# Rena air pumps



## doogie (Nov 5, 2010)

Hi, was wondering if anyone had the Rena 400 and could tell me if the are indeed QUIET and if they liked them or not. I am in the market for an air pump for my 125G tank and would like something quiet with dual outlets.

D


----------



## The Guy (Nov 26, 2010)

I have a 400 that I just put in my fish room that runs 5 20ish gallon tanks no problem .
I had a top fin 8000 in there but hum drove me nuts. I find the rena to be very quiet.


----------



## gklaw (May 31, 2010)

With bigger pump. You may consider bleeding off excess air as a mean of controlling the air into your tank. Restricting the push of the diaphragm will make the pump hums and shorten the life of the diaphragm as well.

I found the Whisper very quiet as well. Put them on a foam or hang them on a net will also cut of the echo (resonance) through the hard surface they sit on.


----------



## Sprucegruve (Apr 11, 2011)

i have tried many different airpums over the few years i have been in the hobby such as marina,tetra,topfin,silent air,fusion air.

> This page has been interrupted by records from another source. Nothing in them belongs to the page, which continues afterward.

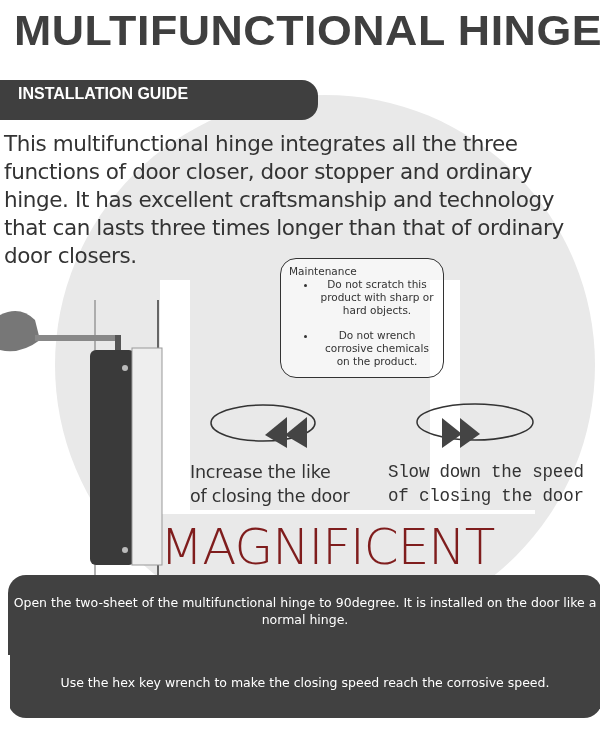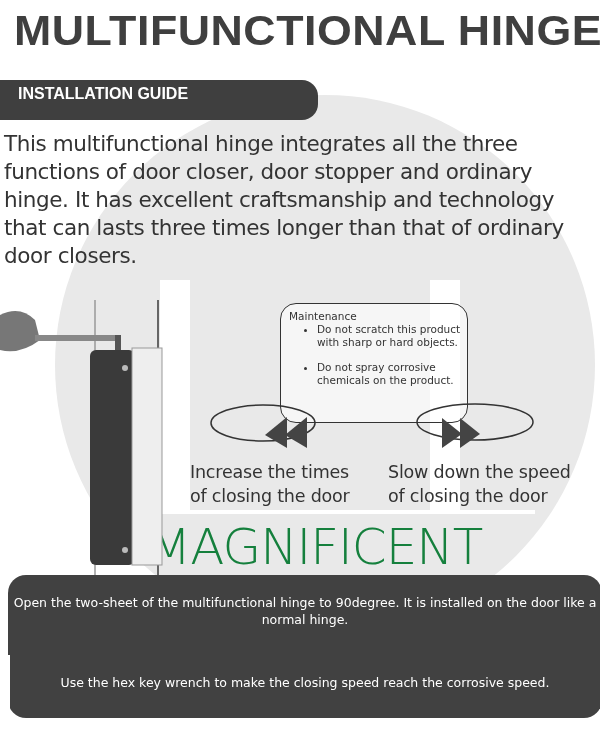--- a/index.html
+++ b/index.html
@@ -1,26 +1,26 @@
 <!DOCTYPE html>
 <html><head>
 <meta charset="utf-8">
 <style>
   html,body{margin:0;padding:0;background:#fff;}
   body{width:600px;height:729px;position:relative;overflow:hidden;font-family:"DejaVu Sans","Liberation Sans",sans-serif;color:#333;}
   .wm-circle{position:absolute;left:55px;top:95px;width:540px;height:540px;border-radius:50%;background:#e9e9e9;}
   .wm-bar{position:absolute;background:#fff;}
   .wm-line{position:absolute;left:80px;top:510px;width:455px;height:4px;background:#fff;}
-  .wm-text{position:absolute;left:148px;top:518px;font-family:"DejaVu Sans",sans-serif;font-size:50px;font-weight:300;color:#15803d;letter-spacing:-1px;}
+  .wm-text{position:absolute;left:160px;top:518px;font-family:"DejaVu Sans",sans-serif;font-size:50px;font-weight:300;color:#7f1d1d;letter-spacing:-1px;}
   .title{position:absolute;left:14px;top:6px;font-size:43px;font-weight:bold;color:#3f3f3f;letter-spacing:0.5px;font-family:"Liberation Sans",sans-serif;transform:scaleX(1.04);transform-origin:left;}
   .guide-badge{position:absolute;left:0;top:80px;width:318px;height:40px;background:#3f3f3f;border-radius:0 16px 16px 0;}
   .guide-badge span{position:absolute;left:18px;top:5px;font-size:16px;font-weight:bold;color:#fff;font-family:"Liberation Sans",sans-serif;}
   .intro{position:absolute;left:4px;top:130px;width:575px;font-size:21.5px;line-height:28px;color:#333;font-family:"DejaVu Sans",sans-serif;letter-spacing:-0.4px;}
-  .maint{position:absolute;left:280px;top:258px;width:188px;height:120px;border:1.5px solid #333;border-radius:16px;background:rgba(255,255,255,0.6);box-sizing:border-box;padding:6px 6px 0 8px;font-size:10.5px;line-height:13px;color:#333;margin-top:45px;}
-  .maint ul{margin:0;padding-left:28px;}
+  .maint{position:absolute;left:280px;top:258px;width:164px;height:120px;border:1.5px solid #333;border-radius:16px;background:rgba(255,255,255,0.6);box-sizing:border-box;padding:6px 6px 0 8px;font-size:10.5px;line-height:13px;color:#333;}
+  .maint ul{margin:0;padding-left:28px;text-align:center;}
   .maint li{margin-bottom:12px;}
   .speed{position:absolute;font-size:17.5px;line-height:24px;color:#333;letter-spacing:-0.2px;}
   .hinge{position:absolute;left:0;top:300px;width:170px;height:275px;}
   .steps{position:absolute;left:8px;top:575px;width:594px;height:143px;background:#414141;border-radius:18px;display:flex;flex-direction:column;}
   .step{flex:1;display:flex;align-items:center;justify-content:center;text-align:center;color:#fff;font-size:12.5px;line-height:17px;padding:0 4px;position:relative;}
   .step + .step::before{content:"";position:absolute;left:0;top:8px;bottom:8px;width:2px;background:#fff;}
 </style>
 </head>
 <body>
 
@@ -47,40 +47,40 @@
   <rect x="90" y="50" width="45" height="215" rx="6" fill="#3a3a3a"></rect>
   <rect x="132" y="48" width="30" height="217" fill="#eee" stroke="#999"></rect>
   <circle cx="125" cy="68" r="3" fill="#bbb"></circle>
   <circle cx="125" cy="250" r="3" fill="#bbb"></circle>
 </svg>
 
 <div class="maint">
   <div>Maintenance</div>
   <ul>
     <li>Do not scratch this product with sharp or hard objects.</li>
-    <li>Do not spray corrosive chemicals on the product.</li>
+    <li>Do not wrench corrosive chemicals on the product.</li>
   </ul>
 </div>
 
 <svg style="position:absolute;left:205px;top:400px;" width="160" height="50">
   <ellipse cx="58" cy="23" rx="52" ry="18" fill="none" stroke="#333" stroke-width="1.5"></ellipse>
   <polygon points="60,35 82,17 82,48" fill="#444"></polygon>
   <polygon points="80,35 102,17 102,48" fill="#444"></polygon>
 </svg>
 <div class="speed" style="left:190px;top:460px;">
-  <div>Increase the times</div>
+  <div>Increase the like</div>
   <div>of closing the door</div>
 </div>
 
 <svg style="position:absolute;left:410px;top:400px;" width="150" height="50">
   <ellipse cx="65" cy="22" rx="58" ry="18" fill="none" stroke="#333" stroke-width="1.5"></ellipse>
   <polygon points="32,18 52,34 32,48" fill="#444"></polygon>
   <polygon points="50,18 70,34 50,48" fill="#444"></polygon>
 </svg>
-<div class="speed" style="left:388px;top:460px;">
+<div class="speed" style="left:388px;top:460px;font-family:Liberation Mono, monospace;">
   <div>Slow down the speed</div>
   <div>of closing the door</div>
 </div>
 
 <div class="steps">
   <div class="step">Open the two-sheet of the multifunctional hinge to 90degree. It is installed on the door like a normal hinge.</div>
   <div class="step">Use the hex key wrench to make the closing speed reach the corrosive speed.</div>
 </div>
 
 </body></html>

none of them are that quiet or last as long as a rena

i have 17 aquariums running at the moment,and 15 rena airpumps.(i dont use any other brand anymore)


----------



## doogie (Nov 5, 2010)

Rena it is then, thanks!

D


----------



## jkam (Apr 21, 2010)

I've had the opposite experience. 

My Rena airpump's screws became loose and started humming really loudly. I had to tighten it every week or so. I ended up giving up and purchased a fusion airpump. I find the fusion to be way quieter and last longer. I think they were cheaper too?


----------



## Ursus sapien (Apr 21, 2010)

fusion pumps are the quietest I've ever used.


----------



## Sprucegruve (Apr 11, 2011)

never had that problem but i do check my equipment multiple times a week just to make sure everything is running good.so it would never get a chance for the 'screws to come lose and make noise'

this may be a long term problem if you dont want to check out you equipment once inawhile

thank you for bringing this to my attention jkam


----------



## jkam (Apr 21, 2010)

Sprucegruve said:


> this may be a long term problem if you dont want to check out you equipment once inawhile
> 
> thank you for bringing this to my attention jkam


yeah, I think it happened to loosen from the vibrations it sends off. Most of my equipment is dead silent, so it's easy to tell once something is making noise. I do check my equipment, just not the screws haha.


----------



## Chappy (Apr 21, 2010)

I've pretty much tried them all and will only run fusions now. I find them not only dead silent, but you can't beat the price.


----------